La consommation d’oxygène diminue après l’effort de façon identique chez les enfants et chez les athlètes. La baisse de la fréquence cardiaque et l’élimination du lactate étaient également aussi rapides dans les deux groupes (et logiquement plus rapides que chez les adultes sans entraînement).
Ces résultats démontrent que les muscles des enfants récupèrent plus rapidement des efforts très intenses. Ils semblent donc expliquer pourquoi les enfants parviennent, contrairement à la plupart des adultes, à produire des efforts répétés si aisément.
Conclusion ?
Il ne semble d’abord pas opportun de travailler l’endurance aérobie avant la puberté. Il semble plus cohérent de développer la vitesse, et surtout porter une attention particulière sur les compétences motrices et le renforcement musculaire des enfants.
Les chercheurs rappellent ensuite que les autorités sanitaires préconisent 60 minutes de sport par jour pour les enfants, et qu’il faut développer des politiques plus incitatives pour qu’ils réalisent effectivement ces heures. Car malheureusement, selon les chiffres de l’OMS, seuls 20 % des jeunes appliquent cette préconisation. Une activité physique en club additionnée au sport pratiqué à l’école ne suffisent que rarement aux enfants pour pratiquer autant de sport qu’il faudrait… alors que nous n’évoquons ici que les enfants sportifs « licenciés » !
Il est admis depuis longtemps que cette problématique est un véritable enjeu de santé publique mais politiques, éducateurs, parents et enseignants doivent maintenant proposer de nouvelles stratégies pour pousser tous les enfants à faire du sport. Et pas n’importe quel type d’effort, précise Grant Tomkinson, professeur au département éducation, santé et études comportementales à l’université de Dakota du Nord (3) : « l’activité doit être soutenue et dynamique, et doit faire transpirer. La marche, le vélo et la course à pied sont à privilégier car ils font intervenir des muscles volumineux qui réclament davantage de ressources énergétiques pour fonctionner. »
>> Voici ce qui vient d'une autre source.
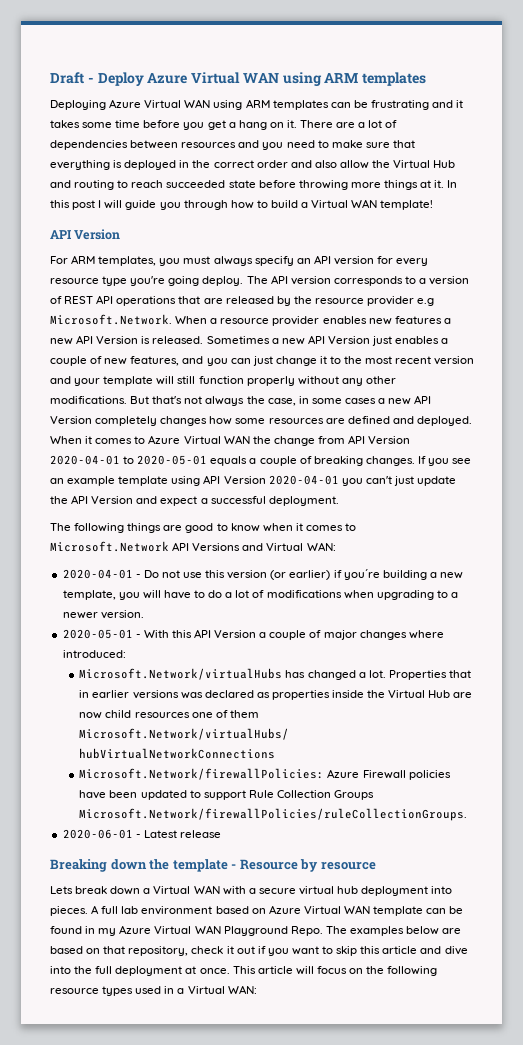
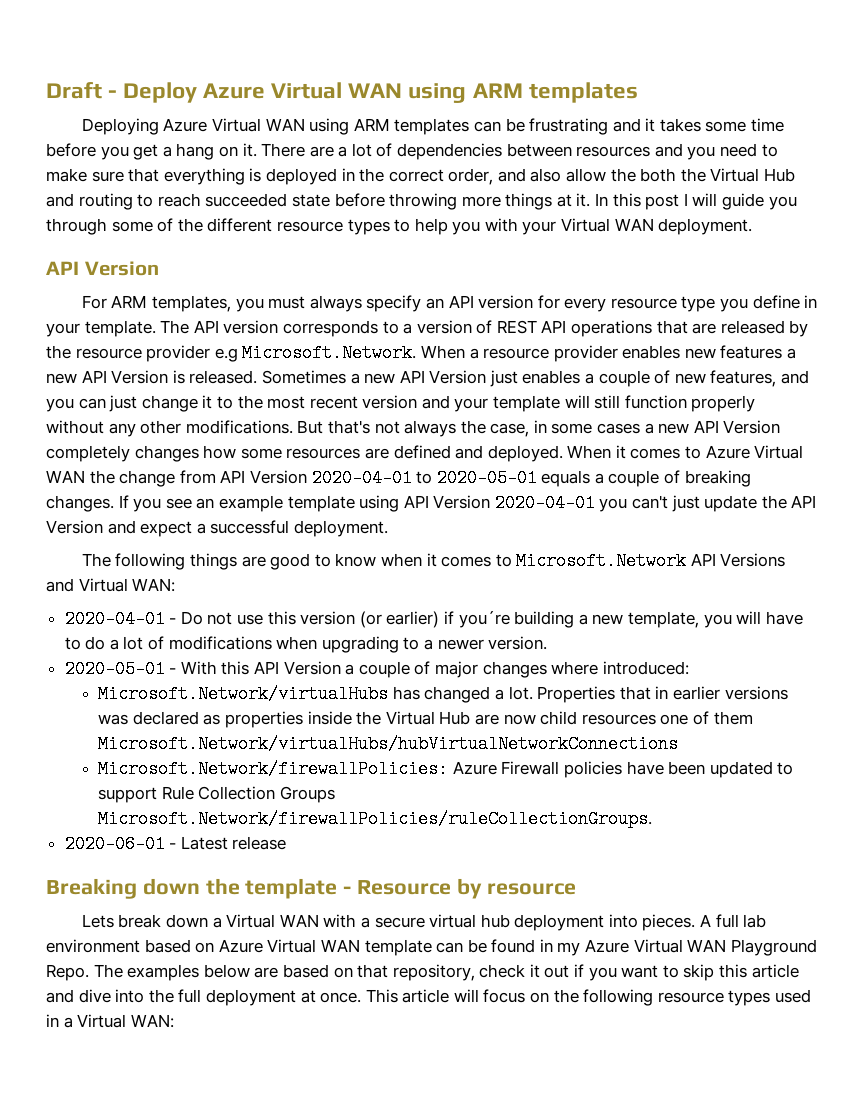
- There are a lot of dependencies between resources and you need to make sure that everything is deployed in the correct order and also allow the Virtual Hub and routing to reach succeeded state before throwing more things at it.
+ There are a lot of dependencies between resources and you need to make sure that everything is deployed in the correct order, and also allow the both the Virtual Hub and routing to reach succeeded state before throwing more things at it.
- In this post I will guide you through how to build a Virtual WAN template!
+ In this post I will guide you through some of the different resource types to help you with your Virtual WAN deployment.
- For ARM templates, you must always specify an API version for every resource type you're going deploy.
+ For ARM templates, you must always specify an API version for every resource type you define in your template.

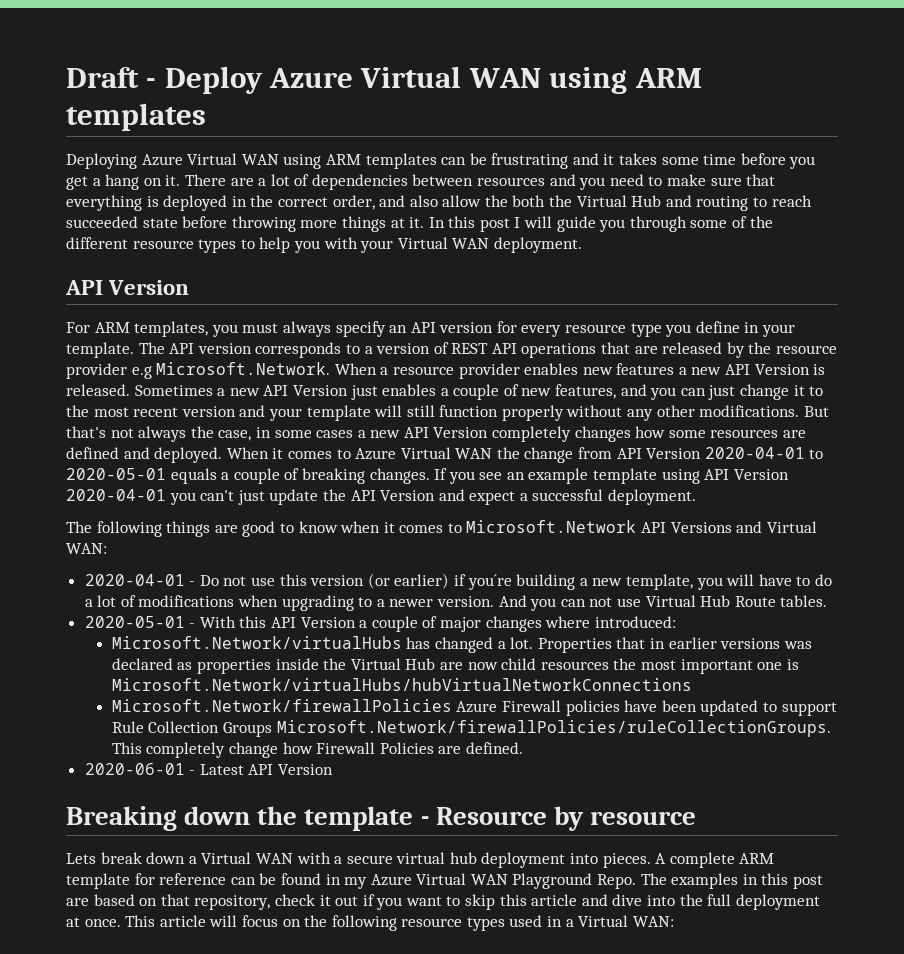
+ And you can not use Virtual Hub Route tables.
- Properties that in earlier versions was declared as properties inside the Virtual Hub are now child resources one of them Microsoft.Network/virtualHubs/hubVirtualNetworkConnections
+ Properties that in earlier versions was declared as properties inside the Virtual Hub are now child resources the most important one is Microsoft.Network/virtualHubs/hubVirtualNetworkConnections
- Microsoft.Network/firewallPolicies: Azure Firewall policies have been updated to support Rule Collection Groups Microsoft.Network/firewallPolicies/ruleCollectionGroups.
+ Microsoft.Network/firewallPolicies Azure Firewall policies have been updated to support Rule Collection Groups Microsoft.Network/firewallPolicies/ruleCollectionGroups. This completely change how Firewall Policies are defined.
- 2020-06-01 - Latest release
+ 2020-06-01 - Latest API Version
- A full lab environment based on Azure Virtual WAN template can be found in my Azure Virtual WAN Playground Repo.
+ A complete ARM template for reference can be found in my Azure Virtual WAN Playground Repo.
- The examples below are based on that repository, check it out if you want to skip this article and dive into the full deployment at once.
+ The examples in this post are based on that repository, check it out if you want to skip this article and dive into the full deployment at once.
Ces mesures seraient-elles suffisantes pour protéger nos plus jeunes de futures éventuelles pathologies cardiovasculaires ? Et bien ce n’est même pas certain ! Une étude parue dans la revue BMC Medicine se montre plus exigeante encore sur les préconisations en conseillant 80 minutes d’activité physique par jour pour les enfants, dont 20 minutes intenses.
Que toutes les mamans se rassurent donc : il faut bien entendu rester à l’écoute de nos jeunes sportifs et très attentif à leurs comportements mais le surentrainement reste un phénomène isolé. Leurs capacités, notamment de récupération, sont à peine croyables. Peut-être devrait-on davantage s’inquiéter du manque d’activité (et en particulier d’efforts intenses) de l’immense majorité de nos enfants.